Adams Stirling PLC


Meet & Confer. Associations must provide a "fair, reasonable and expeditious" procedure for resolving disputes between the association and its members without charging a fee to the member participating in the process. (Civ. Code § 5910.) The process is referred to as "Internal Dispute Resolution" (IDR) or "meet and confer."

Pre-Litigation IDR. An association may not file a civil action regarding a dispute in which the member has requested dispute resolution unless the association has complied with Civil Code § 5910 by engaging in good faith in the internal dispute resolution procedures after a member invokes those procedures. (Civ. Code § 5910.1.)

Notice. Associations must annually notify their members of both IDR and ADR dispute resolution procedures. (Civ. Code § 5920§ 5965.)

Default Procedure. If an association does not establish its own procedures, then the following procedures automatically apply (Civ. Code § 5915(b)):

(1) The party may request the other party to meet and confer in an effort to resolve the dispute. The request shall be in writing.

(2) A member of an association may refuse a request to meet and confer. The association may not refuse a request to meet and confer.

(3) The board shall designate a director to meet and confer.

(4) The parties shall meet promptly at a mutually convenient time and place, explain their positions to each other, and confer in good faith in an effort to resolve the dispute. The parties may be assisted by an attorney or another person at their own cost when conferring.
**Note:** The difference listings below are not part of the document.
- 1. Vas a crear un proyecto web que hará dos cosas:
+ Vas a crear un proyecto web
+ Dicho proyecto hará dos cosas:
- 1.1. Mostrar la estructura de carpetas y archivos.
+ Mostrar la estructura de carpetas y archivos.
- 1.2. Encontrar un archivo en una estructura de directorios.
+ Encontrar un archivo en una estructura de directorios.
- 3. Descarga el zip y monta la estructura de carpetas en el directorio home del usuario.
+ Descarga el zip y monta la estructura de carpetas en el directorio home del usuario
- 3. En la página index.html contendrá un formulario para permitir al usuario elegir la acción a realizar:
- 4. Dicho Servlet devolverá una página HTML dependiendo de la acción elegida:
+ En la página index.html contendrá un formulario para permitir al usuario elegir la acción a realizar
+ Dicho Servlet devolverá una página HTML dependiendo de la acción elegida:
(5) A resolution of the dispute agreed to by the parties shall be memorialized in writing and signed by the parties, including the board designee on behalf of the association.

Written Resolution. Any agreement resolving the dispute must be in writing and signed by both parties. The agreement cannot conflict with the law or governing documents and within the authority of the board. (Civ. Code § 5915(c).)
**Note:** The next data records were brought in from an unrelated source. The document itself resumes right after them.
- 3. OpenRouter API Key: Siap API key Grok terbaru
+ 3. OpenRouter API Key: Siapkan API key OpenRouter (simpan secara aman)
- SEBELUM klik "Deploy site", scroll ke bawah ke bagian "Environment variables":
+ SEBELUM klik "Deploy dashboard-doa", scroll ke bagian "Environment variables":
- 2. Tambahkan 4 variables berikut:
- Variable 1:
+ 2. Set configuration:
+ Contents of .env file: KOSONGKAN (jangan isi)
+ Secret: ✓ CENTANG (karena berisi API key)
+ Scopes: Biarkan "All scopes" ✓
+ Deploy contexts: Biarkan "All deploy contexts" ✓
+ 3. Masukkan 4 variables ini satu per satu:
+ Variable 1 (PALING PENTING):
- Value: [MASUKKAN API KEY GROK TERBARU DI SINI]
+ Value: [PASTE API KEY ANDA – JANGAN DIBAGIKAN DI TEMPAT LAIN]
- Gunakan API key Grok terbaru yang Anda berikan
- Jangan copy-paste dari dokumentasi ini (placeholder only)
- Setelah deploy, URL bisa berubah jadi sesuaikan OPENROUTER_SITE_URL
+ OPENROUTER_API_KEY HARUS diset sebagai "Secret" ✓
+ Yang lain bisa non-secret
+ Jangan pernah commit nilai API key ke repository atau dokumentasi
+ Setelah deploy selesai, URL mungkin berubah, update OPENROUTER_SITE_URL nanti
"Appealing" a Penalty. There is no specific appeals procedure described in the Davis-Stirling Act for penalties imposed by an association against a member for violation of the rules and regulations. However, the IDR procedures described above could be used to appeal a decision since a meet and confer is mandatory if requested by a member. When it comes to ADR (mediation and arbitration), the association has no obligation to accept a request for ADR. If, however, the member is planning to sue the association, the member may be obligated to request ADR before filing suit, at which point the association should accept the request for ADR.
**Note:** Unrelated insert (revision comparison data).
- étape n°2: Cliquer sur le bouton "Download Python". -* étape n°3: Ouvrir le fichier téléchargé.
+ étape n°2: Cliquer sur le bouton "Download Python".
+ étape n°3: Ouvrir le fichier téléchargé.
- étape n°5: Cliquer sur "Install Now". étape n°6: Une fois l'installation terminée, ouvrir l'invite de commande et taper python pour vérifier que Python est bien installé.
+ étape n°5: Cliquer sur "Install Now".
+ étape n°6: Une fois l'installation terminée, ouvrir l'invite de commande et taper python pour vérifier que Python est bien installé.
IDR as a Form of Harassment. Once an IDR has been held on an issue, boards are not required to hold repeated requests by the same owner on the same issue. A disgruntled homeowner will sometimes make repeated requests to harass boards by engaging directors in endless rounds of IDR on the same issue. Once the matter has been addressed and documented, boards can decline any further requests on that issue. 

Attorneys in IDR. A change in the Internal Dispute Resolution statutes that took effect January 1, 2015 allows members to bring an attorney or other person with them to an IDR meeting with a board member. (Civ. Code § 5910(b); § 5915(b)(4).) This change in the law has created risk for associations.

IDR Risks. The change makes no provision that owners give notice to the board that they intend to bring an attorney, i.e., they can ambush the board member designated to meet with them. Moreover, there is no mediation privilege. That means that anything said in IDR is not confidential can be used against either party in subsequent litigation.

Reschedule Meeting. If a homeowner brings an attorney to an IDR session, the meeting should immediately be rescheduled to a later date when the association's legal counsel can attend. The homeowner has no basis to complain about the postponement since California's Rules of Professional Conduct prohibits attorneys from communicating with parties without their legal counsel present. (Rule 2-100(A).)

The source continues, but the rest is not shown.